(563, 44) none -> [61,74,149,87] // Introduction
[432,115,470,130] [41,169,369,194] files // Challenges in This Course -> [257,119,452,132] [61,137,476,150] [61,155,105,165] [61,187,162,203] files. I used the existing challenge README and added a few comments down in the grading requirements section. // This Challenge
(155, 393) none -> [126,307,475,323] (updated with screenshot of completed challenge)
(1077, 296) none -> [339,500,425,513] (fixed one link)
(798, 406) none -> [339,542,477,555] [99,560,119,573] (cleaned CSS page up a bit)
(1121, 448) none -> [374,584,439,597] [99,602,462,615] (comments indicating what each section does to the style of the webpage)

※

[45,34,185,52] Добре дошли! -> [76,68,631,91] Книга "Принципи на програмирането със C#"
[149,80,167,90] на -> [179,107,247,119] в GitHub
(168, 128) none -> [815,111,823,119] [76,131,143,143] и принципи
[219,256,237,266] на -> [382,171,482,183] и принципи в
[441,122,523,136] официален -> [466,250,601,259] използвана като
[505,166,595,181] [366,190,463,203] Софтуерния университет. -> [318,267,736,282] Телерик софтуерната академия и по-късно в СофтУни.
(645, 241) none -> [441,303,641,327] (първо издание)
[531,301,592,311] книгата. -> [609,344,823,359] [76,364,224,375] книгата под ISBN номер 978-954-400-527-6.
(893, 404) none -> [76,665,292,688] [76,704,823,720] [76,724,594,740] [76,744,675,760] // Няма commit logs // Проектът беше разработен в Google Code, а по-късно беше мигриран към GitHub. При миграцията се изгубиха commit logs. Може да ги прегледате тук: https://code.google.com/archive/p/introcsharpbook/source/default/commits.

※

__What to produce__:
The answer is the lines above between the line holding "[432,115,470,130] [41,169,369,194] files" and the line holding "(155, 393) none", inclusive, each written out exactly, and no others.

__Answer below__:
[432,115,470,130] [41,169,369,194] files // Challenges in This Course -> [257,119,452,132] [61,137,476,150] [61,155,105,165] [61,187,162,203] files. I used the existing challenge README and added a few comments down in the grading requirements section. // This Challenge
(155, 393) none -> [126,307,475,323] (updated with screenshot of completed challenge)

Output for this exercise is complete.